The gold bangles bounced majestically on her ankles, creating a melody to walk with. It drowned out the screams of the owl and the ghostly holler of her name. She touched her finger to her cheek; the mud mask was damp still. The coolness added a relief to her fear, it was something that she drew comfort from.
With old age, the masks would eventually falter and fade, leaving the Thracian people youthful and wrinkle free. No jewelry would be pierced into their skin, their gold was worn to be removed just as the mud was worn to be removed.The thickness and weight show class in the tribe. Raffi had earned his first gold bangles with a mighty elk kill. The antlers were called devil horns as he danced with the cape of the kill. The bangles heavy on his ankles around the fire light. Raffi dressed his woman well with gold but it did nothing to keep her truthful. She had promised to not approach Moldan. The risk to her life too great, Raffi had stated. But this night, Kiona trekked into danger alone.
Her finger traced the sun burnt clay mask, the deep cracks and crevasses outlined to her smart centered nose. Many had tried outside their native village, they failed and ended with a stank layer of dead rot below the thick clay mask. Their faces peeled off from lack of oxygen, color echoed kohl but the smell was unbearable.
A mixture of the moonlight along with the peyote induced a glow of colors off the gems on her hand made deer-hide dress. They filled the black sky with a soft apricot, illuminated with celestial coral. It stopped short, above her knees, with many folds of fabric weaved together by thin animal bones.

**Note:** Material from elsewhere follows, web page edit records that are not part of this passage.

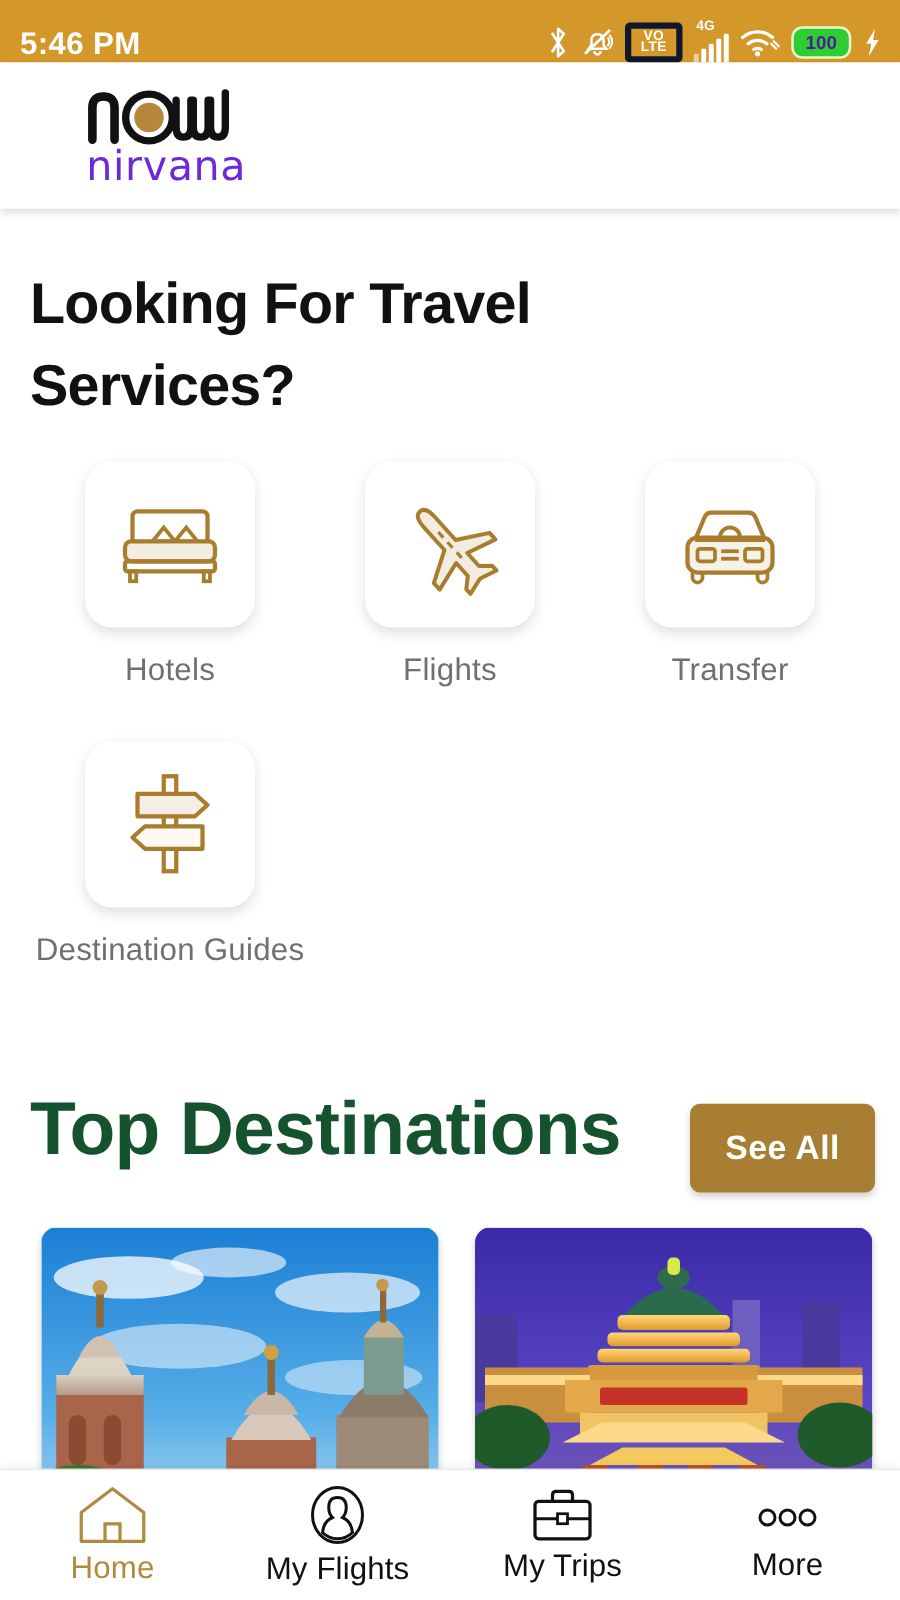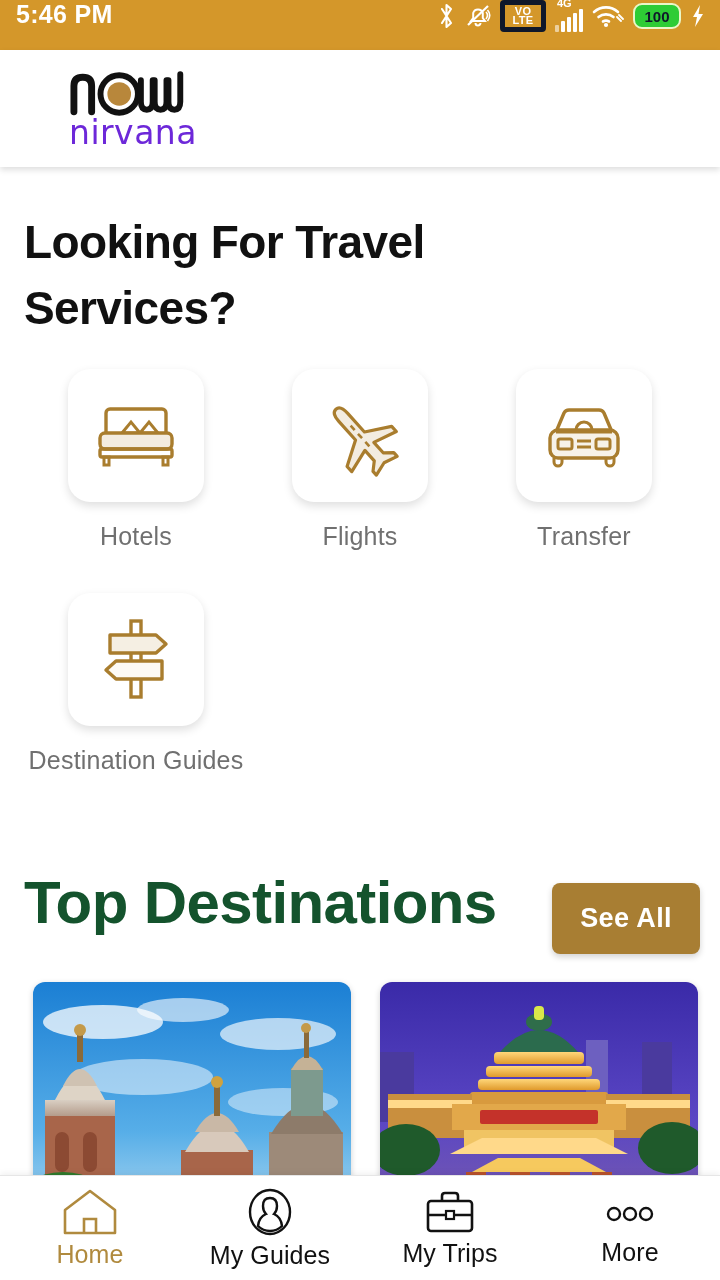"5:46 PM" .status-bar { align-items: flex-start -> flex-end }
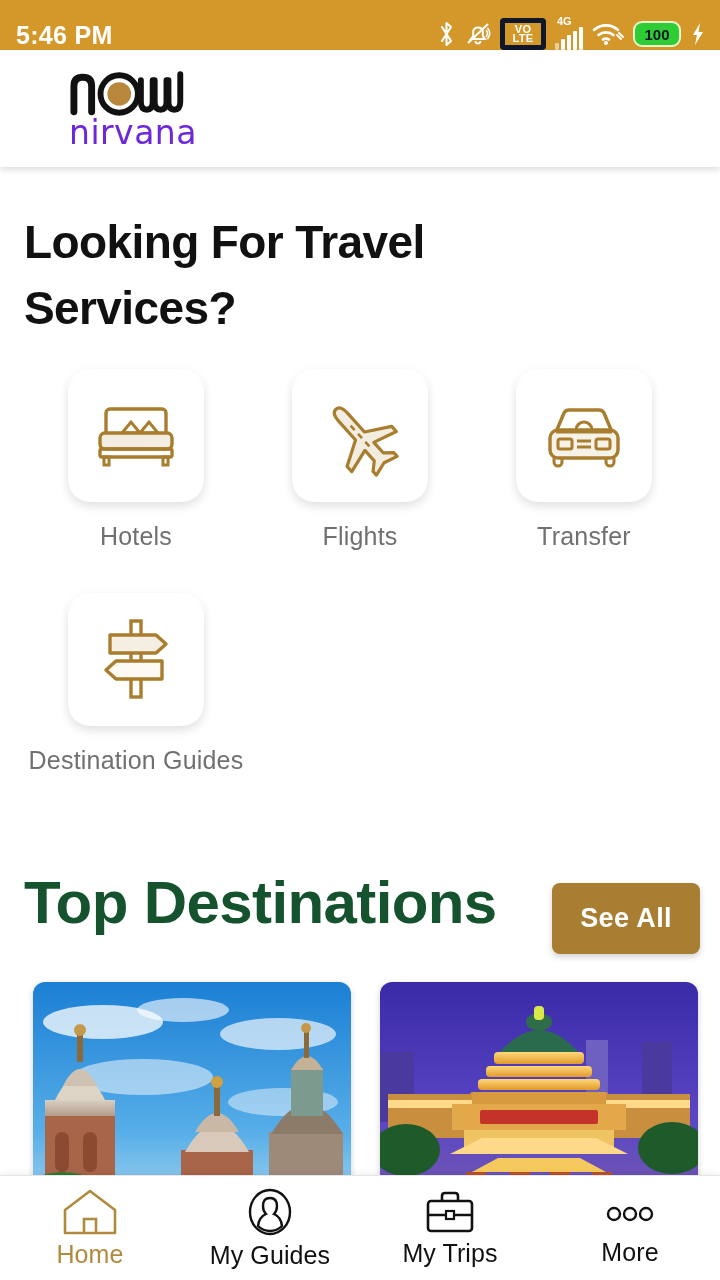"100" .batt b { color: #0f172a -> #4c1d95 }
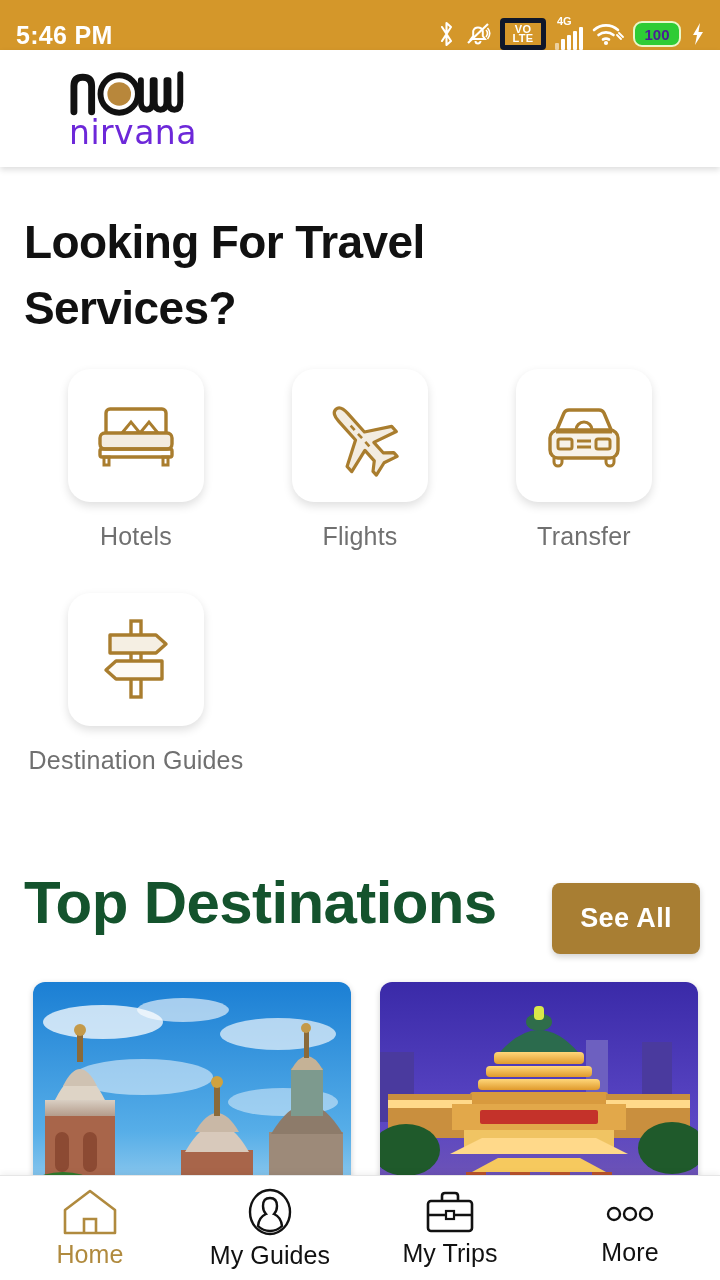"My Guides" span.nav-label { text: Guides -> Flights }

The sides revealed sensual slivers of Kiona’s skin which now allowed the cool of the late-night wind to brush through.
A new shrill cry came above the screaming of the owl and the hollering of ‘Kiooooonnaaaa.’ The cry stopped the demon whisper of her name and caused Kiona to stumble her steps and nearly fall. High pitched, as if an animal being torn from its mother’s womb, the cry cracked the mud and pulled the cool of the dampness from her face. The wretched sound settled deep in her mind. A quick glance behind her proved the path still empty but a blink of red eyes appeared to her right. Among the line of trees darker than the sky, a second later and they were gone. Kiona shrieked and set off on a second run. Exhaustion was crept at the edge of her mind, maybe this was a horrible peyote induced dream after all.
The cry transformed from a horrid octane of sound into a vibrant shock of color. It bounced off the sleek blonde planks, trapped between the walls of darkness created by the trees standing as erect as soliders. Lilac, cyan and scarlet twisted together to braid a rainbow which illuminated the remainder of the path and showed her the entrance to Moldan’s. She had reached it! The shock of light ricocheted around,creating millions of tiny diamonds floating in the air.